AI-Powered Cloud Security: Defending Cloud Workloads from Next-Gen Cyber Threats

Various threat actors, particularly those associated with the North Korean government, are actively pursuing insider access to Western companies through acquiring remote work positions, particularly in the information technology (IT) sector. These remote employment fraud (REF) operations — also known as “fraudulent remote IT work”, “remote work scams”, and “IT worker fraud” — are typically meant to generate revenue for either individuals or their governments; they can also be used to facilitate initial access for network intrusions or intellectual property theft.

Detailed analysis of malicious activity has enabled our team to reconstruct a three-phase model of how REF operations are run and identify behavioral and technical detection opportunities to interdict threat actors throughout their operational lifecycle. The three operational phases of “Pre-Hire”, “Hiring and Onboarding”, and “Immediate Post-Hire” each present opportunities for multiple business units to contribute to disrupting threat actors’ efforts to acquire remote work roles.
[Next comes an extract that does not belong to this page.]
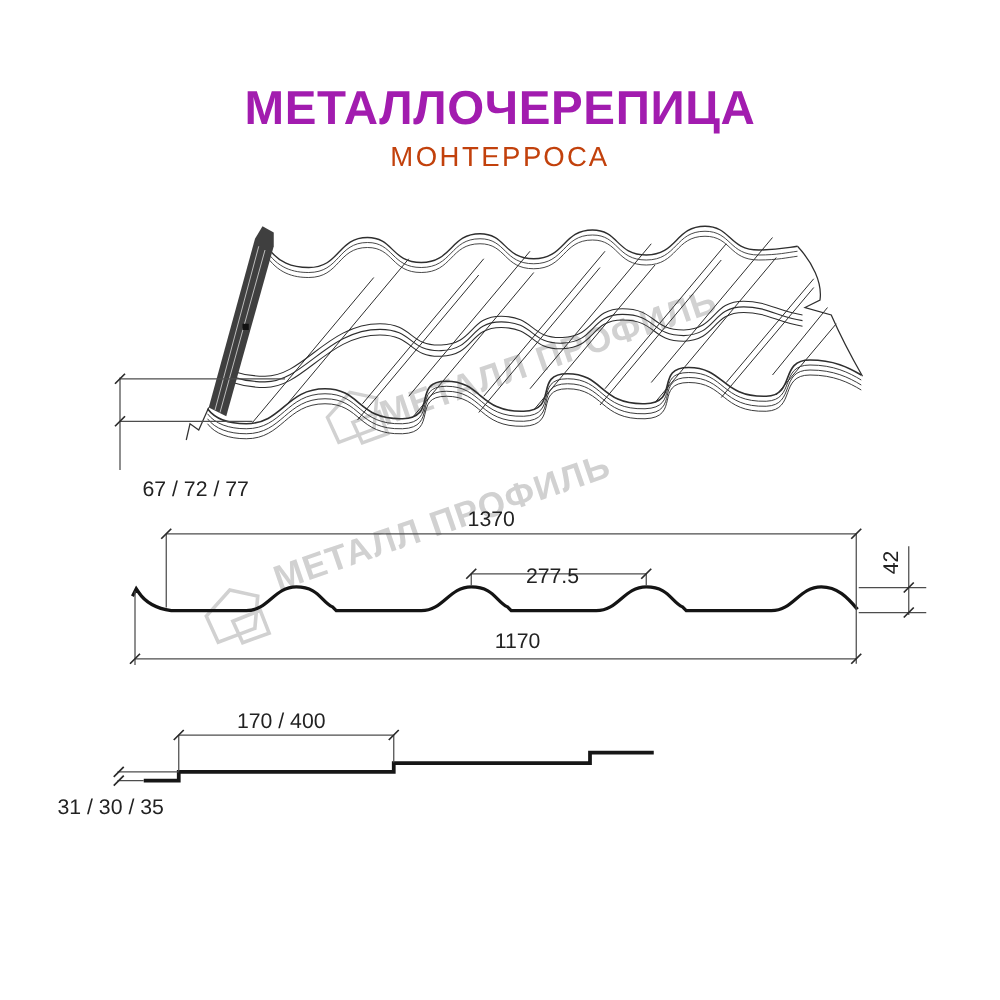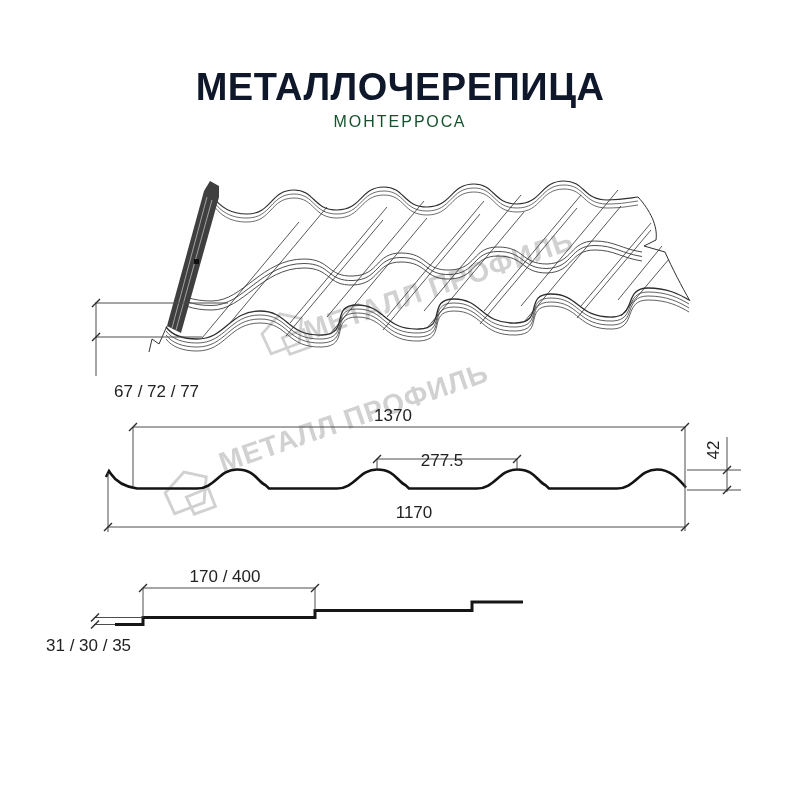"МЕТАЛЛОЧЕРЕПИЦА" .title { color: #0f172a -> #a21caf }
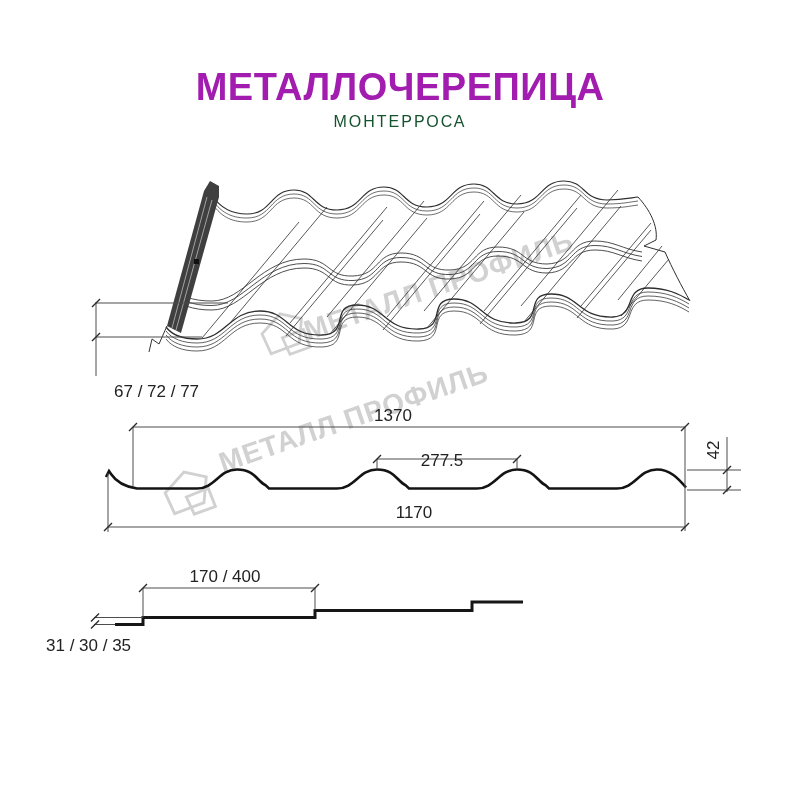"МОНТЕРРОСА" .subtitle { color: #14532d -> #c2410c; font-size: 16px -> 22px }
Given the fundamental nature of REF as a threat and a strategy, early behavioral detection is the first and best line of defense, although technical indicators are also vital when countering particularly skilled adversaries.

Since the challenges associated with REF are more akin to those associated with insider threats than network intrusion activity, how they present through REF raises significant social and legal challenges. This emphasizes the criticality of cross-functional collaboration between security teams, talent acquisition specialists, and line hiring managers in countering innovations in REF tradecraft.